(EXTRACTED MATERIAL begins)

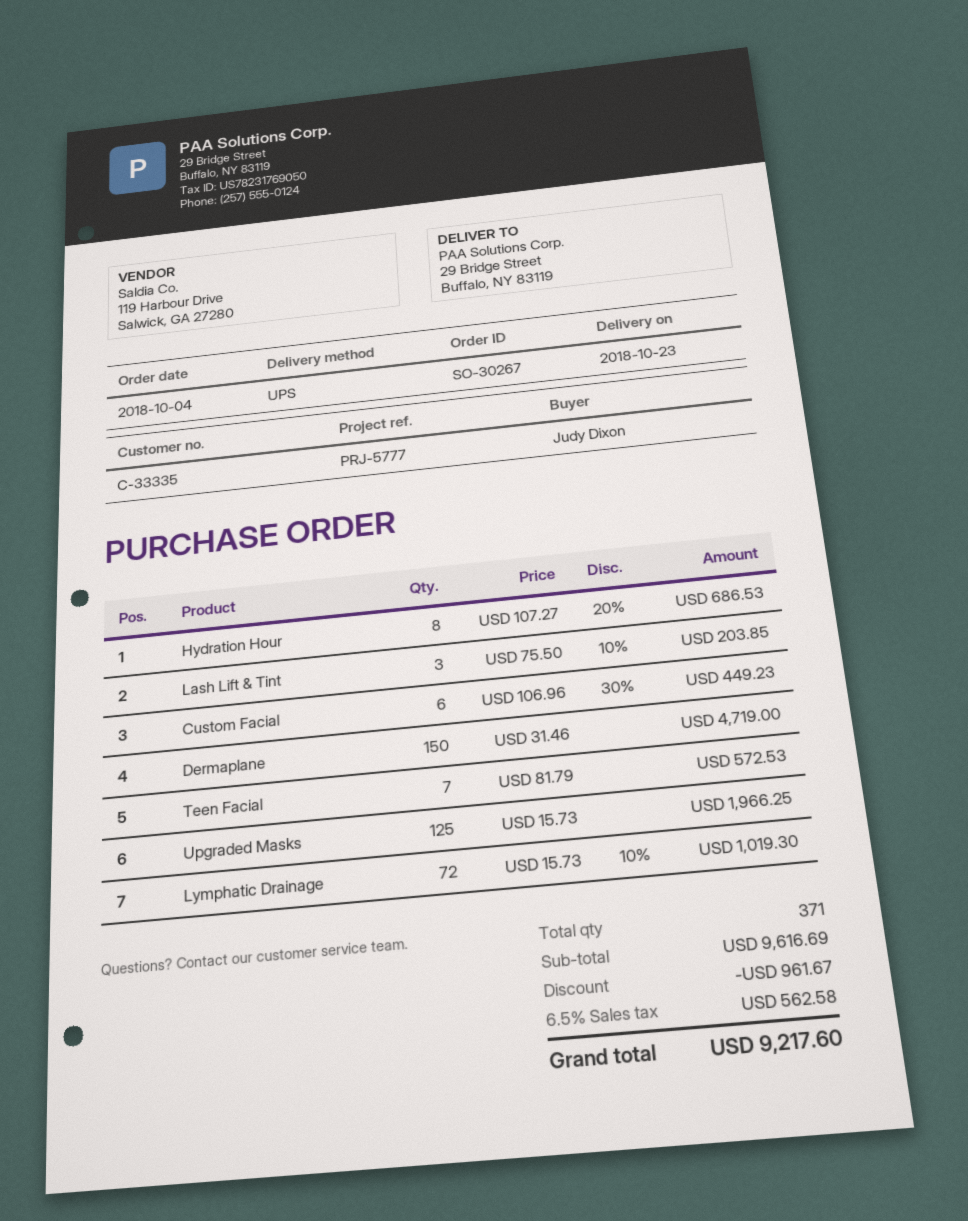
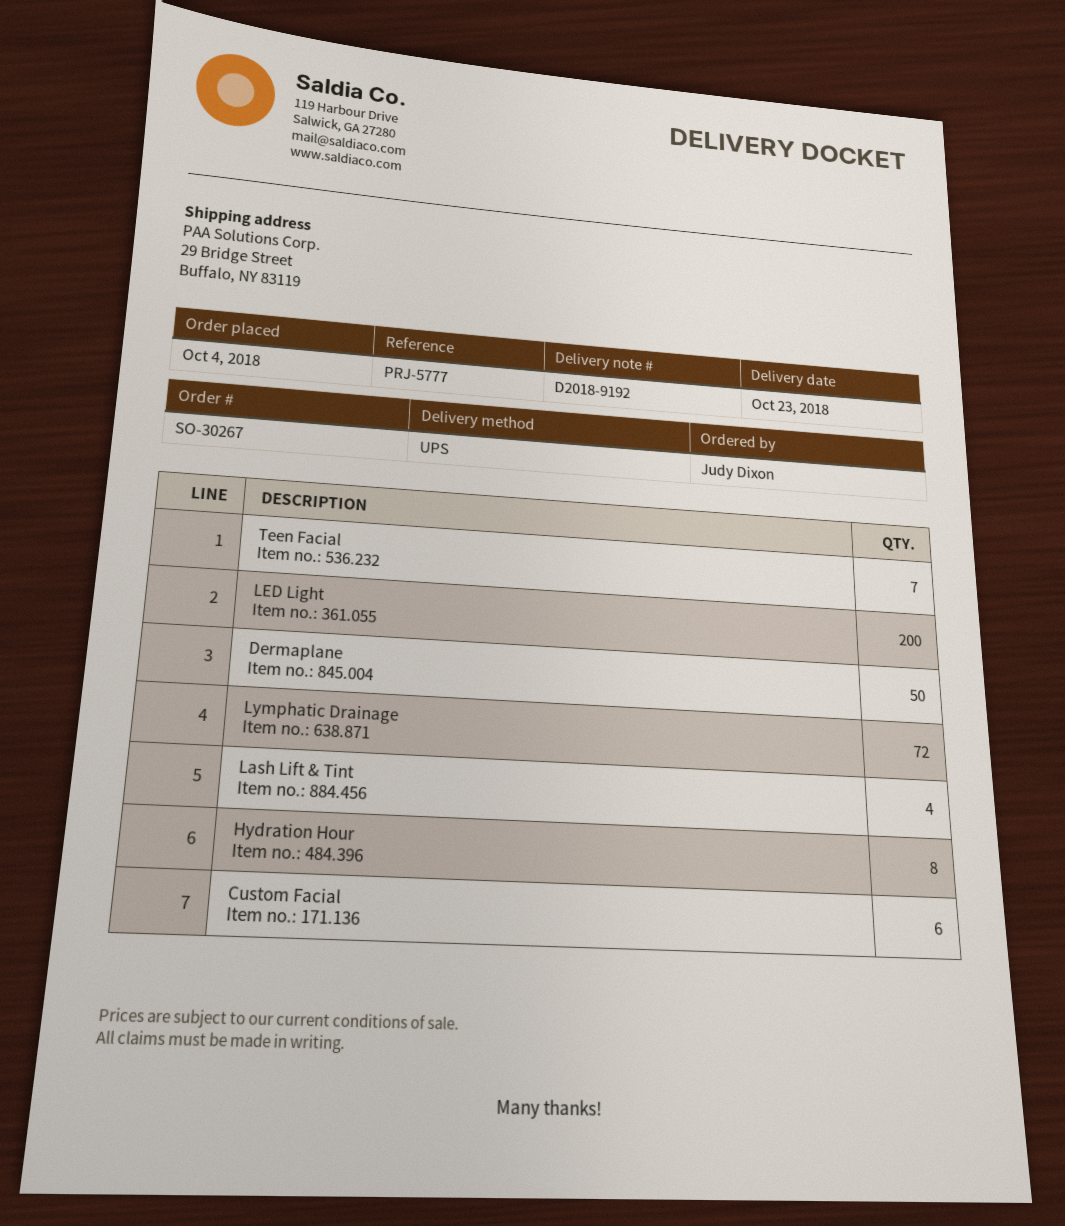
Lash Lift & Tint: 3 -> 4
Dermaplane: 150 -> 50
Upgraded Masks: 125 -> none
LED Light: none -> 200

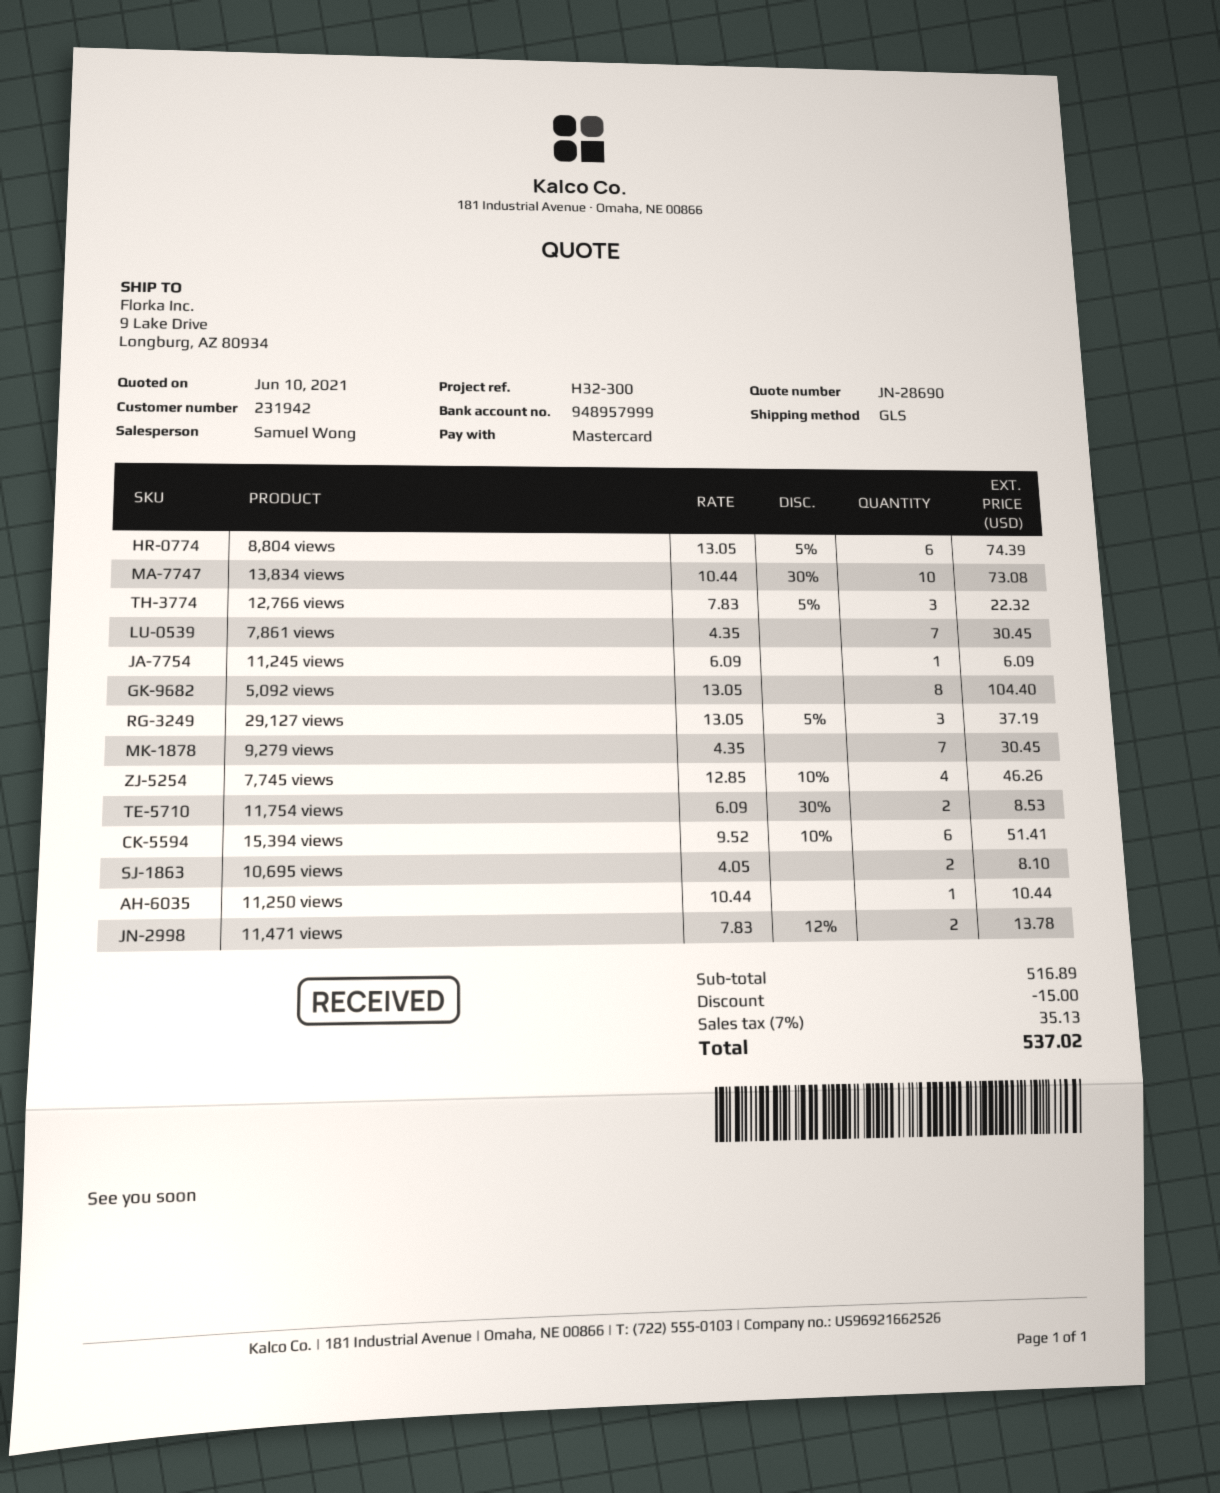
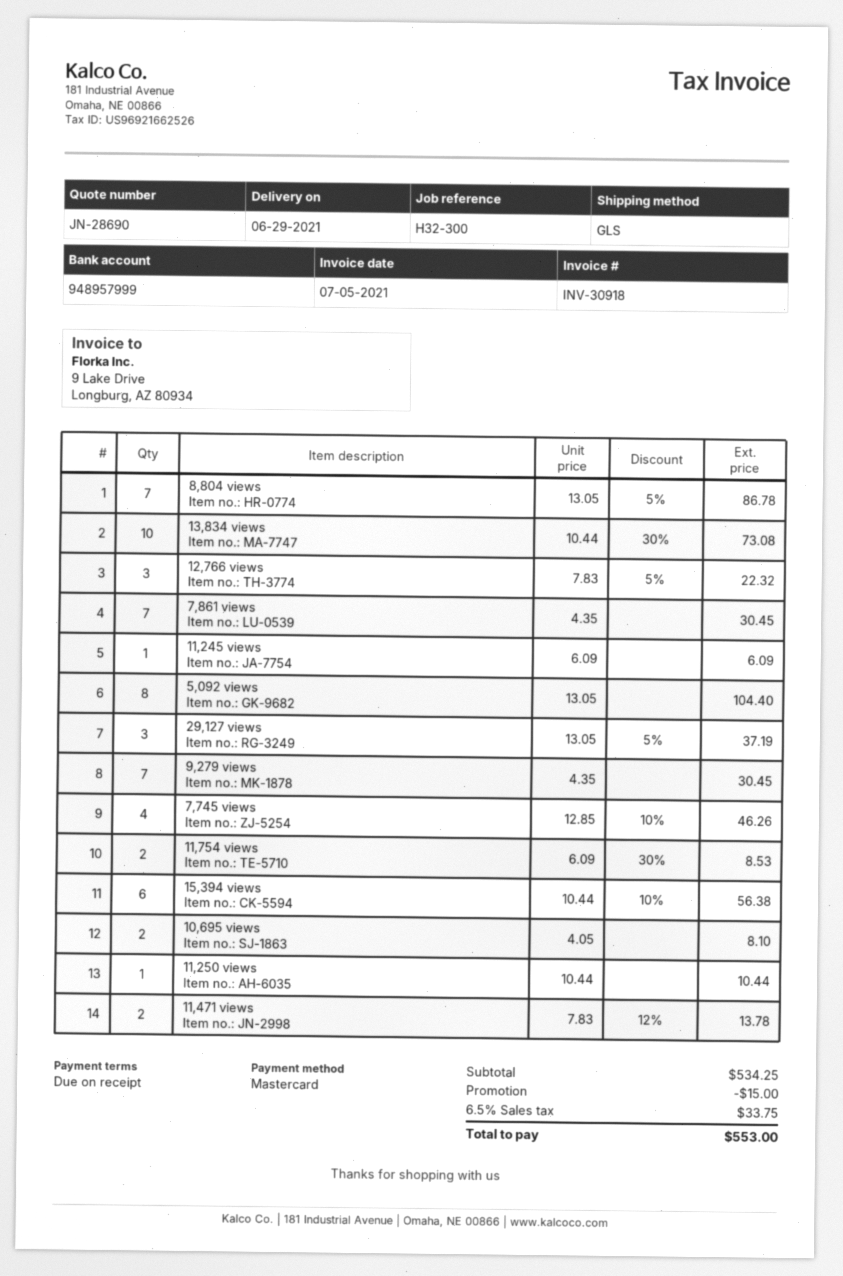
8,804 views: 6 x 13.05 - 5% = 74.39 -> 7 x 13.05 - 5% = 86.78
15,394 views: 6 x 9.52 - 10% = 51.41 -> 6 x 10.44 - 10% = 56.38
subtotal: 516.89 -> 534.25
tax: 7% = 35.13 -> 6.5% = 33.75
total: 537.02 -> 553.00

(EXTRACTED MATERIAL ends)

Lines in scope run from the one holding "15,394 views: 6" to the last line of the material above; transcribe them exactly and omit the rest.

15,394 views: 6 x 9.52 - 10% = 51.41 -> 6 x 10.44 - 10% = 56.38
subtotal: 516.89 -> 534.25
tax: 7% = 35.13 -> 6.5% = 33.75
total: 537.02 -> 553.00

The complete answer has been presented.